Александр Величко в сороковом году поступил в юридический институт. Летом 41-го, отказавшись от брони, которую государство предоставляло студентам, попросился на фронт. Его склонности и способности были учтены: он попал в центр по подготовке разведовательно-диверсионных групп. Не один раз забрасывался в тыл противника с группами разведчиков. Первый рейд по тылам врага он прошёл осенью 41-го, по территориям Смоленской, Витебской, Псковской, Новгородской областей – проводя разведку, совершая диверсии на железных дорогах, немецких аэродромах, засады и захваты документов. Потом были Сталинград, Курск. Там, под Курском, именно группа разведчиков Александра Величко добыла важные сведения о группировании немецких войск для операции «Цитадель»… Летом 43-го года старший лейтенант Величко, уже опытный разведчик, вошёл в оперативную группу «Унитарцы» майора Хонженко.
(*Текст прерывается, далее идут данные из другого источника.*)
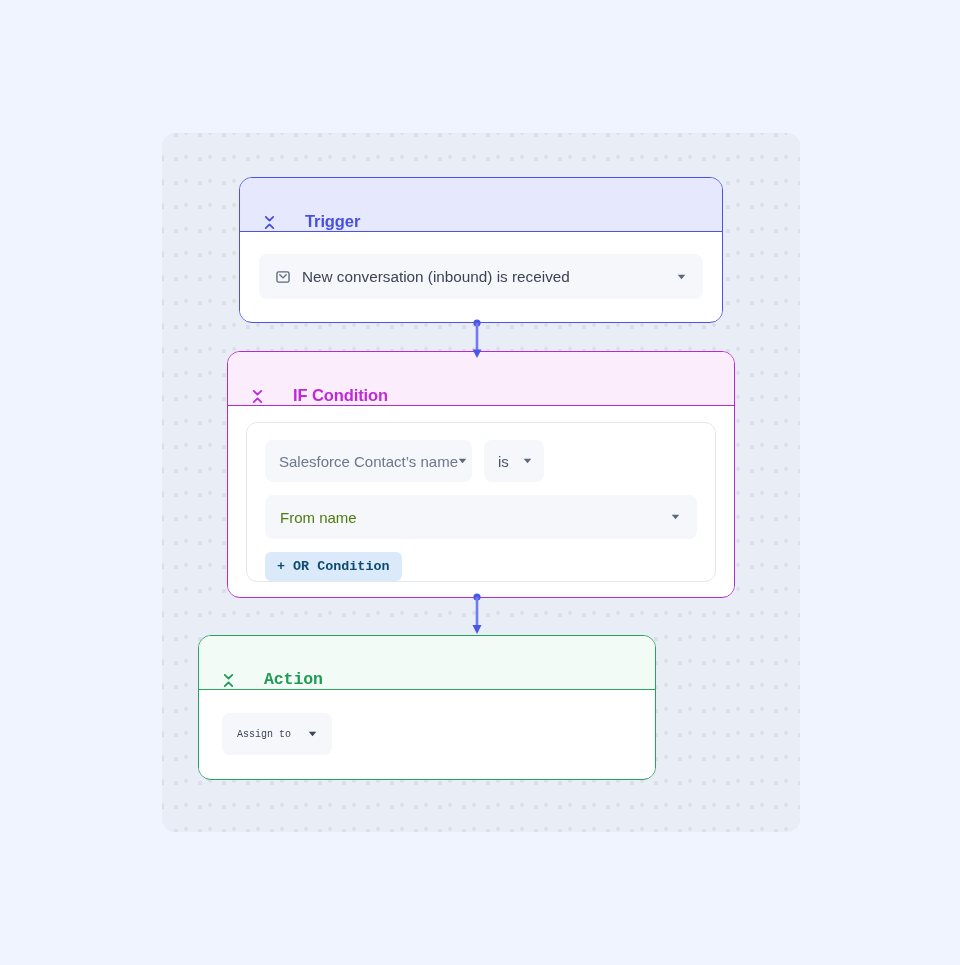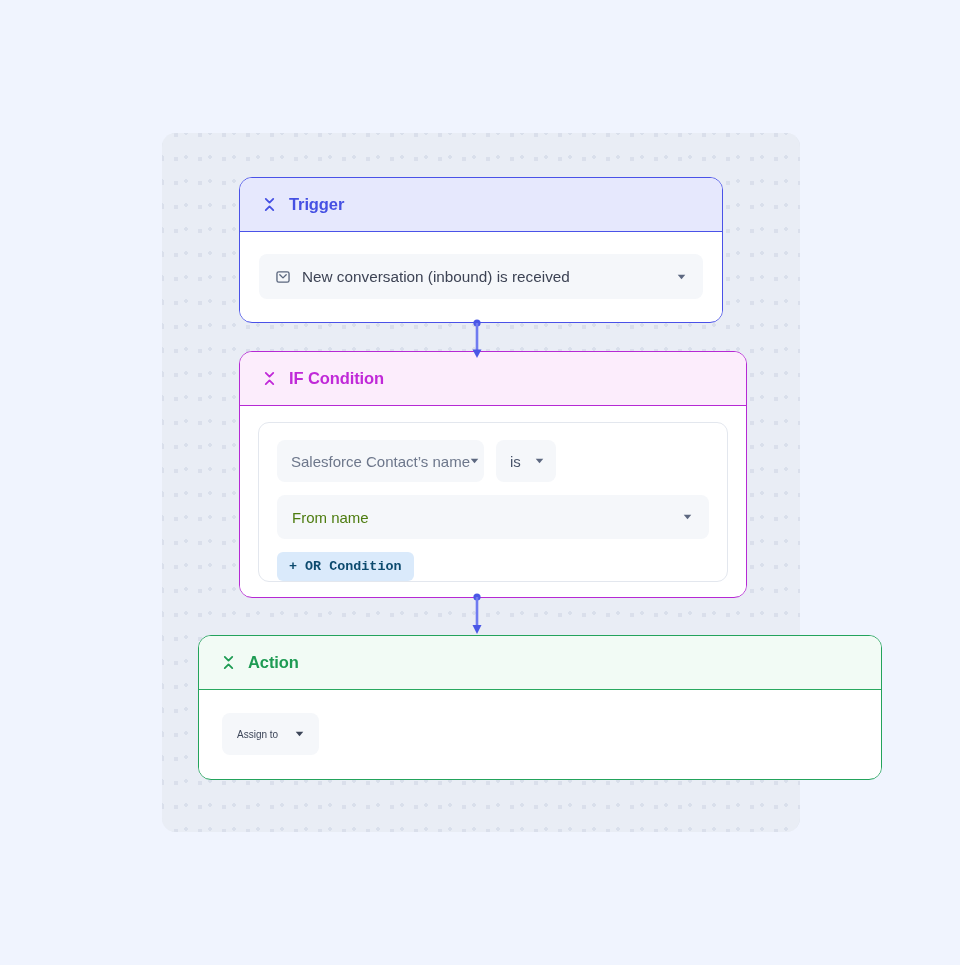--- a/index.html
+++ b/index.html
@@ -72,8 +72,8 @@
   }
   .node-head {
     display: flex;
-    align-items: center;
-    gap: 12px;
+    align-items: flex-end;
+    gap: 28px;
     padding: 0 22px;
     height: 53px;
   }

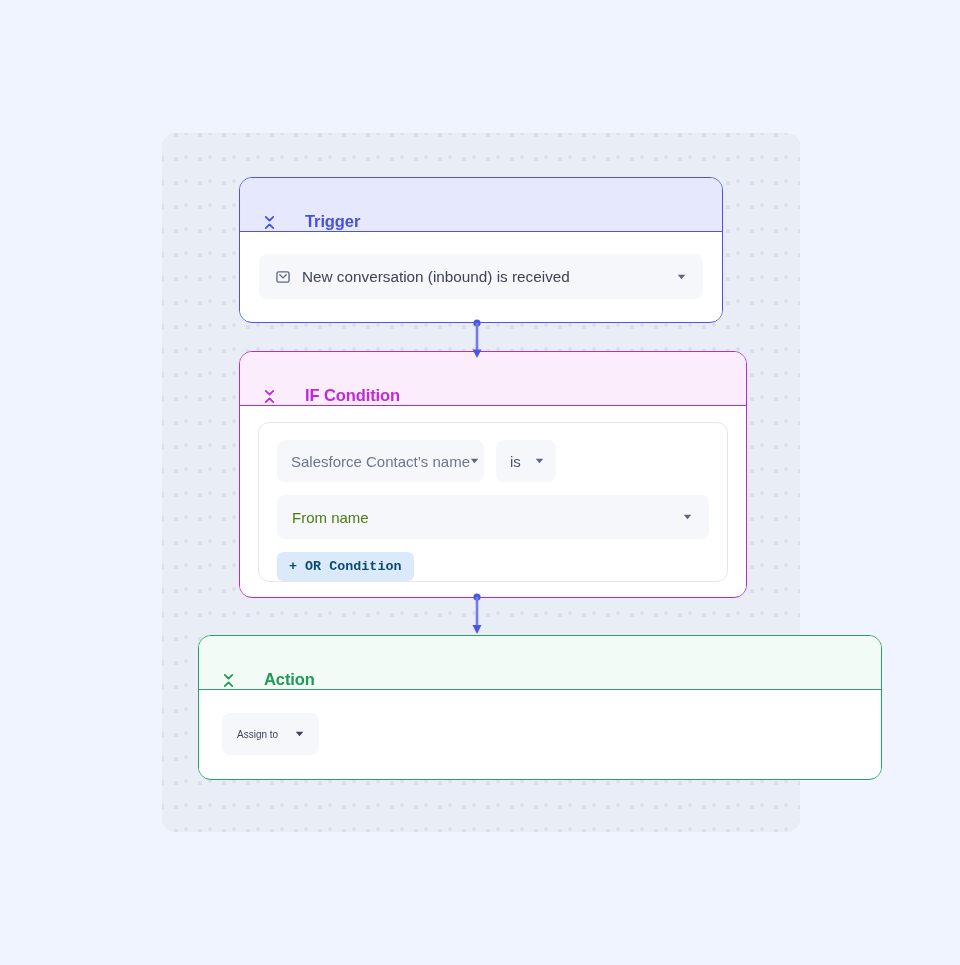--- a/index.html
+++ b/index.html
@@ -112,7 +112,6 @@
     left: 65px; top: 218px;
     width: 508px; height: 247px;
     border: 1.6px solid #b629d4;
-    margin-left: 12px;
   }
   #node-if .node-head { background: #fcedfc; }
   #node-if .node-title { color: #c029d8; }

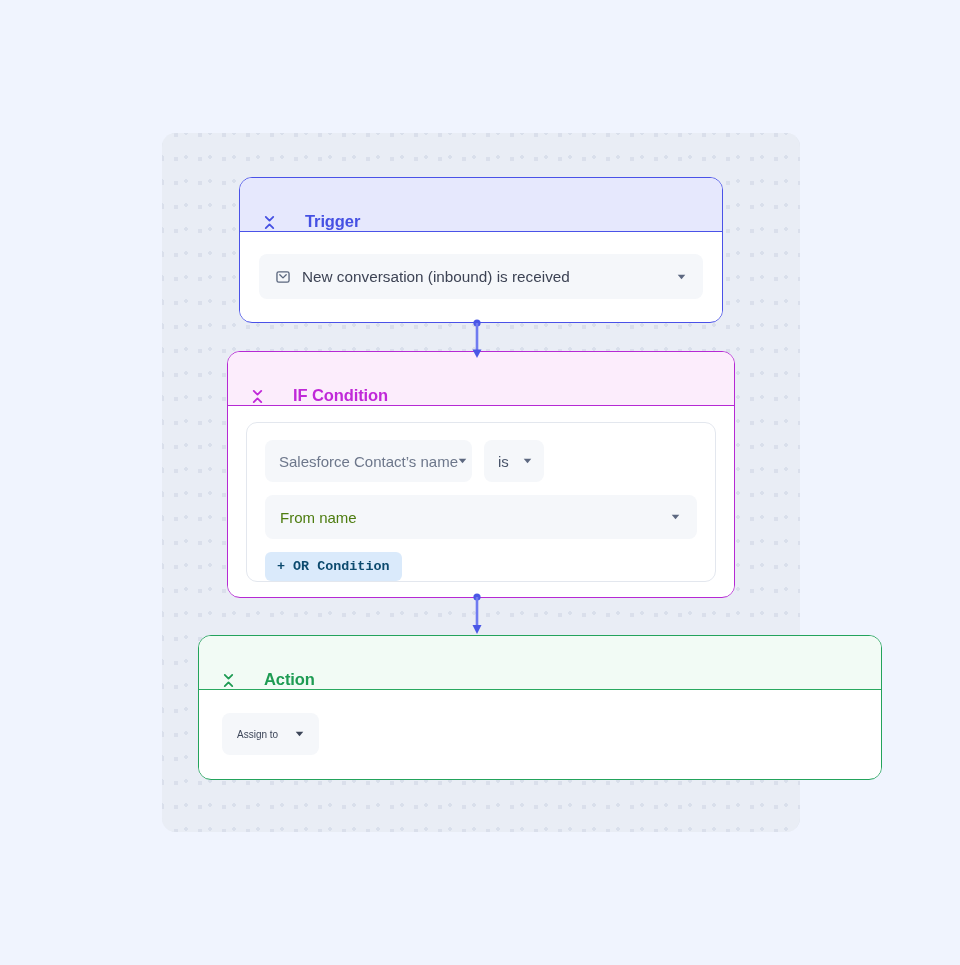--- a/index.html
+++ b/index.html
@@ -124,8 +124,9 @@
   
   #node-action {
     left: 36px; top: 502px;
-    width: 684px; height: 145px;
+    width: 458px; height: 145px;
     border: 1.6px solid #23a35c;
+    font-family: Liberation Mono, monospace;
   }
   #node-action .node-head { background: #f2fbf5; }
   #node-action .node-title { color: #1e9b53; }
Группа была направлена в районы Западной Украины, на базу партизанского соединения Сидора Ковпака. Главная её задача была: вербовка среди членов ОУН и УПА. А также – внедрение своих людей в ряды националистов. Так, с помощью двоих завербованных им же самим, Александр стал бойцом одного из куреней «повстанцев». Летом 44-го ушёл в Польшу, оттуда – в Германию, в 45-м оказался на территории, оккупированной войсками Союзников… Хорошо известно, что спецслужбы Великобритании и США использовали украинских националистов на территориях, хорошо им знакомых, ещё и в пятидесятые годы. Но потом последовали быстрые уничтожения нескольких крепких банд. Ходили слухи, что это дело рук советского разведчика. И что дальнейший его путь потянулся за океан, в США или Канаду… О судьбе Александра Величко ничего не известно. Вернее, известно тому, кому нужно. Однако деятельность того, кого друзья-футболисты называли Шуркой, и до сих пор ещё не подлежит разглашению.